Lineage + Hamilton in 10 minutes

Hamilton is a general purpose open-source micro-framework for describing dataflows. It is great for data & Machine Learning (ML) work. In this post, we're going to walk you through Hamilton's lineage capabilities that can help you quickly answer common questions that arise while working with data & ML, so that you can work more efficiently and collaborate more effectively with colleagues. If you're not familiar with Hamilton we invite you to browse the following:
- www.tryhamilton.dev (interactive in the browser overview)
- Introducing Hamilton (backstory and introduction)
- Hamilton + Pandas in 5 minutes
- Github – https://github.com/dagworks-inc/hamilton
Lineage
What do I mean by lineage you may ask? In the context of machine learning and data work, "lineage" refers to the historical record or traceability of data as it is transformed and manipulated into things like tables, statistical models, etc. Lineage helps one to determine the provenance, quality, and reliability of "data", as it aids in understanding how data has been transformed.
Why you should care about lineage?
If you're the author of what you have to manage, you probably have a fair idea how everything that you've written connects. But, for someone to inherit your work, or to bring on a collaborator, or having to debug something you wrote six months ago, getting up to speed can be a challenge! I've heard of teams taking over a quarter to understand work a colleague left behind (they're obviously not using Hamilton)! In situations such as these, is where lineage can be a great help. To provide some more context, here are some common situations that result in lost productivity, general unhappiness, and even outages: (a) debugging a data problem with your training set/model (that turned out to be an upstream data issue). (b) trying to determine how someone else's pipeline works (because you inherited it, or have to collaborate with them). (c) having to fulfill an auditing requirement on how some data got somewhere (e.g. GDPR, data usage policies, etc.). (d) wanting to make a change to a feature/column, but not having a good way to assess potential impacts (e.g. the business changed and so did data collected).

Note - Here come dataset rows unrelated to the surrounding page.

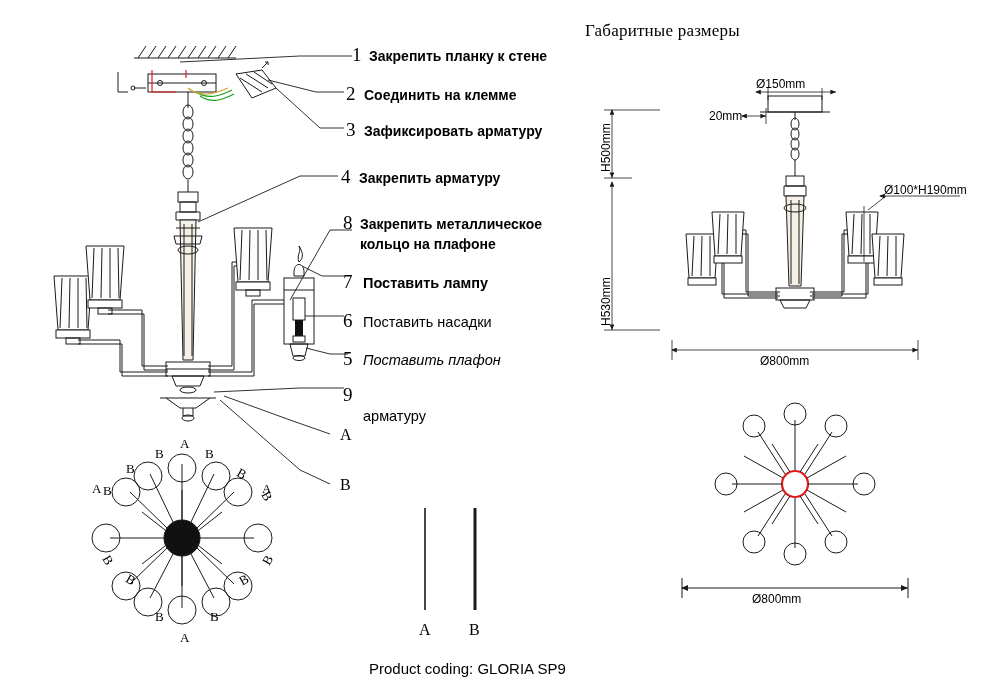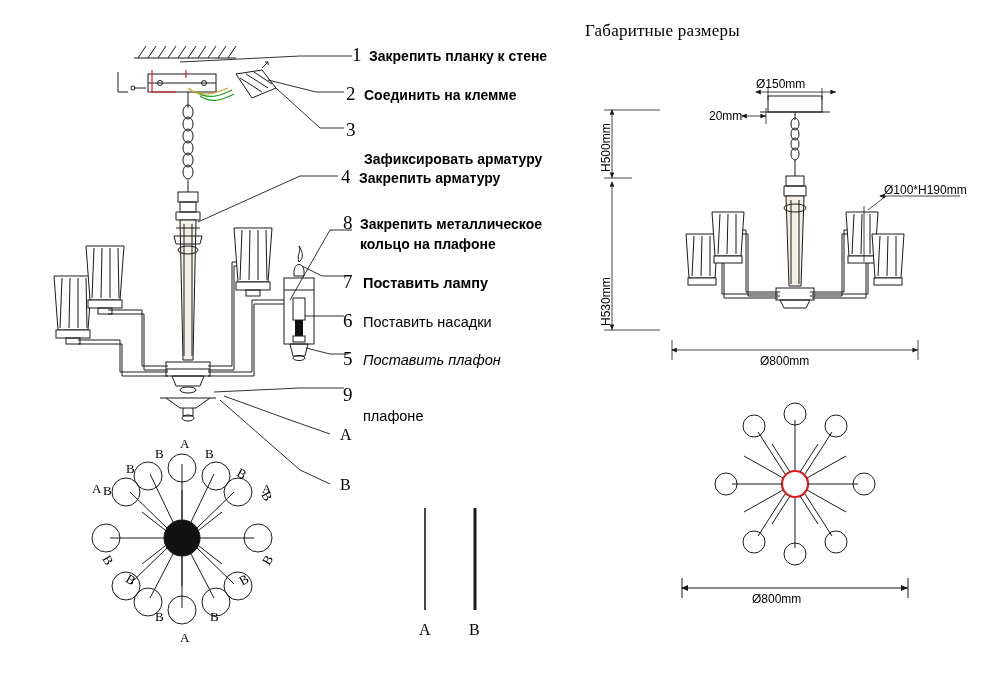--- a/index.html
+++ b/index.html
@@ -421,7 +421,7 @@
   <div class="txt step-label-bold" style="left:364px; top:87px;">Соединить на клемме</div>
 
   <div class="txt step-num" style="left:346px; top:119px;">3</div>
-  <div class="txt step-label-bold" style="left:364px; top:123px;margin-top:28px;">Зафиксировать арматуру</div>
+  <div class="txt step-label-bold" style="left:364px; top:123px;">Зафиксировать арматуру</div>
 
   <div class="txt step-num" style="left:341px; top:166px;">4</div>
   <div class="txt step-label-bold" style="left:359px; top:170px;">Закрепить арматуру</div>

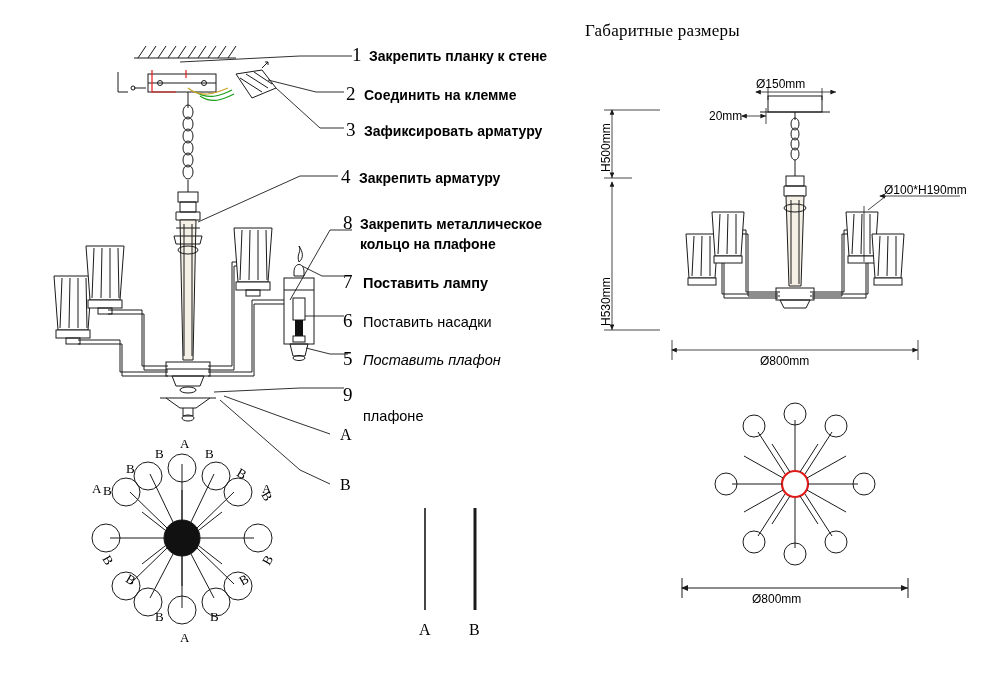--- a/index.html
+++ b/index.html
@@ -440,7 +440,7 @@
   <div class="txt step-label" style="left:363px; top:352px;font-style:italic;">Поставить плафон</div>
 
   <div class="txt step-num" style="left:343px; top:384px;">9</div>
-  <div class="txt step-label" style="left:363px; top:408px;">плафоне</div>
+  <div class="txt step-label" style="left:363px; top:408px;">арматуру</div>
 
   <div class="txt marker" style="left:340px; top:426px;">A</div>
   <div class="txt marker" style="left:340px; top:476px;">B</div>

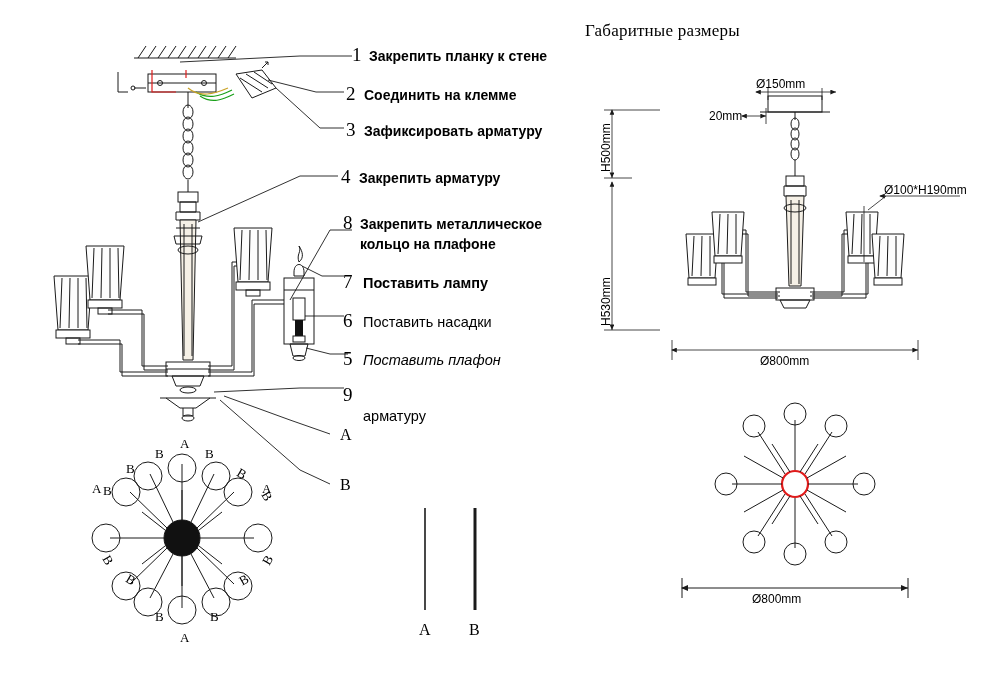--- a/index.html
+++ b/index.html
@@ -475,6 +475,7 @@
   <div class="txt marker" style="left:419px; top:621px;">A</div>
   <div class="txt marker" style="left:469px; top:621px;">B</div>
 
+  <div class="txt footer-txt" style="left:369px; top:660px;">Product coding: GLORIA SP9</div>
 
 </div>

Practically speaking, most people working in data and machine learning don't encounter or understand the value of having "lineage" because more often than not, it's a headache to do well. Usually an external system is needed (e.g. open lineage, Amundsen, Datahub, etc), which then needs users to do extra work to populate it with information. The good news is, if you use Hamilton, there isn't the need for another system to get lineage; making use of lineage is straightforward too!
Lineage as Code
With Hamilton, you do not need to add anything else, and you get lineage.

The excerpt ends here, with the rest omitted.